### Entries shown
##############################

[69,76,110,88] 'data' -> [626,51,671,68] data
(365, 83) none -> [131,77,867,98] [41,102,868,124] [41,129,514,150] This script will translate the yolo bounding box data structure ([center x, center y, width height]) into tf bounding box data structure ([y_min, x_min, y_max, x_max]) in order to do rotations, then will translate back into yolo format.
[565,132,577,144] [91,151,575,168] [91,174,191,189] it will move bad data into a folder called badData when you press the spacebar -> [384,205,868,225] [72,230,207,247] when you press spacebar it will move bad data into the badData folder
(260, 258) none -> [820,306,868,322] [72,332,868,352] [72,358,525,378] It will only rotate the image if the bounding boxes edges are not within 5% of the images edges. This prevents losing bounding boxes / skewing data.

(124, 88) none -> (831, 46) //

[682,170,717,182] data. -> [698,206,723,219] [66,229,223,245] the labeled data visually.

##############################

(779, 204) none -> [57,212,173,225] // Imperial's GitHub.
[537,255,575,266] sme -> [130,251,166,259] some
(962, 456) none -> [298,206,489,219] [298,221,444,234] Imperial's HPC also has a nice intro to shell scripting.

##############################

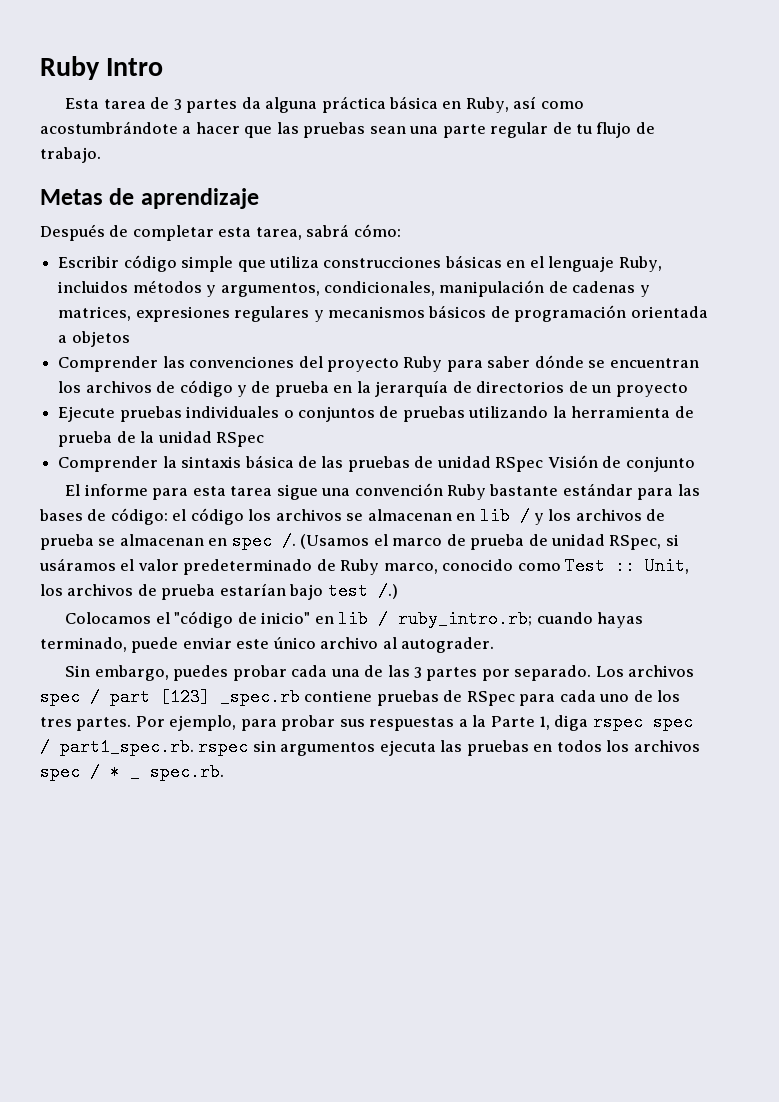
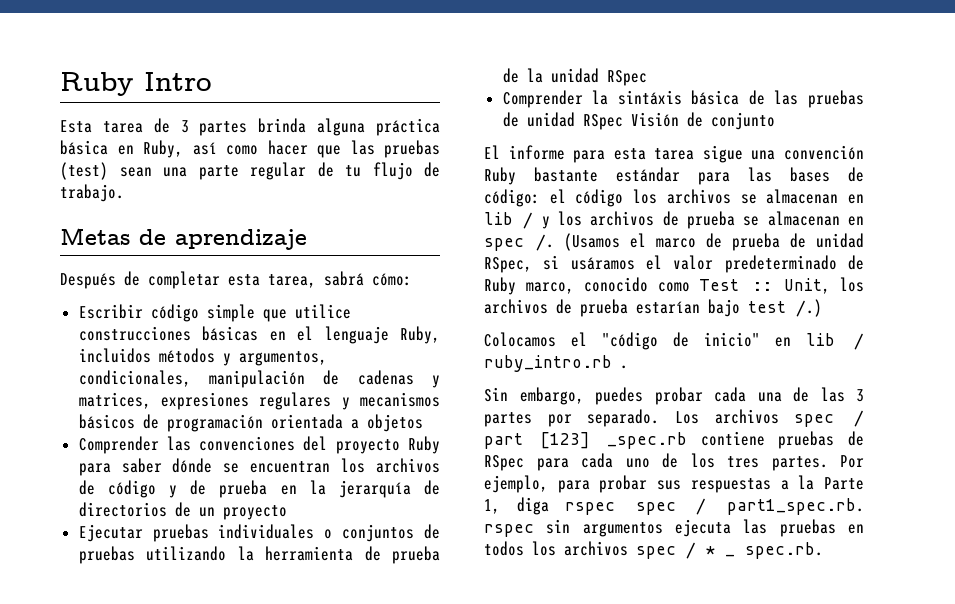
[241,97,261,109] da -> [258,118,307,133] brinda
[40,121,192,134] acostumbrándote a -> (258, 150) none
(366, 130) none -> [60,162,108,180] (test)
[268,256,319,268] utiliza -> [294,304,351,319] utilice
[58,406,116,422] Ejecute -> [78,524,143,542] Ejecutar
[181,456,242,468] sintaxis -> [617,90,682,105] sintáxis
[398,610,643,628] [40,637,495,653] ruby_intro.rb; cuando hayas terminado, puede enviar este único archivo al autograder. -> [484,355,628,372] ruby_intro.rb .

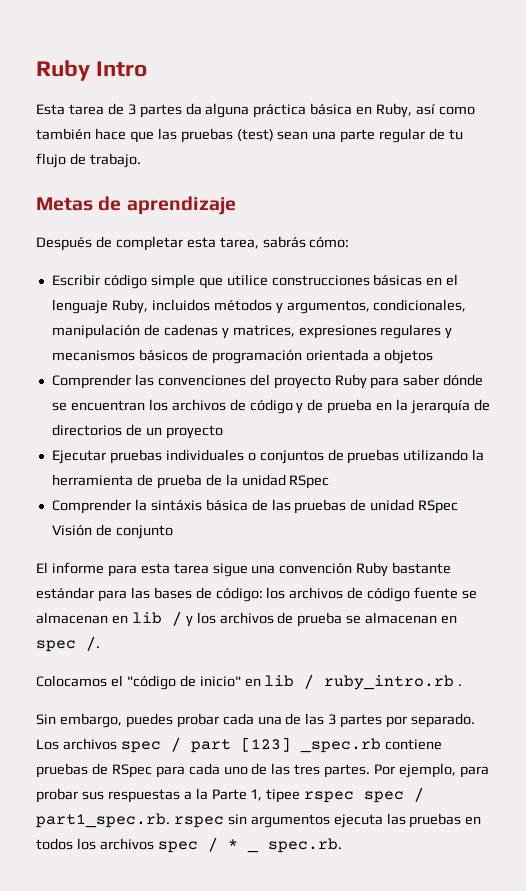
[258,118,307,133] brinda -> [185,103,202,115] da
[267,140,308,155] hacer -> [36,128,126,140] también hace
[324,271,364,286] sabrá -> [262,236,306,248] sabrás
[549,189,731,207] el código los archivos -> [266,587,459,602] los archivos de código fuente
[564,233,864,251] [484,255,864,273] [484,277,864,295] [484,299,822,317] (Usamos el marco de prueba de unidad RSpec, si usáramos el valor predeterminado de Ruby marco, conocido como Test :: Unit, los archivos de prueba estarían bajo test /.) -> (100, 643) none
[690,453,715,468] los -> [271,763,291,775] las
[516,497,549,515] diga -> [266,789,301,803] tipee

##############################

### What is required
Print again the lines of the entries above that fall between the line holding "[69,76,110,88] 'data' -> [626,51,671,68] data" and the line holding "[682,170,717,182] data. ->", inclusive, exactly as they stand.

### Task response
[69,76,110,88] 'data' -> [626,51,671,68] data
(365, 83) none -> [131,77,867,98] [41,102,868,124] [41,129,514,150] This script will translate the yolo bounding box data structure ([center x, center y, width height]) into tf bounding box data structure ([y_min, x_min, y_max, x_max]) in order to do rotations, then will translate back into yolo format.
[565,132,577,144] [91,151,575,168] [91,174,191,189] it will move bad data into a folder called badData when you press the spacebar -> [384,205,868,225] [72,230,207,247] when you press spacebar it will move bad data into the badData folder
(260, 258) none -> [820,306,868,322] [72,332,868,352] [72,358,525,378] It will only rotate the image if the bounding boxes edges are not within 5% of the images edges. This prevents losing bounding boxes / skewing data.

(124, 88) none -> (831, 46) //

[682,170,717,182] data. -> [698,206,723,219] [66,229,223,245] the labeled data visually.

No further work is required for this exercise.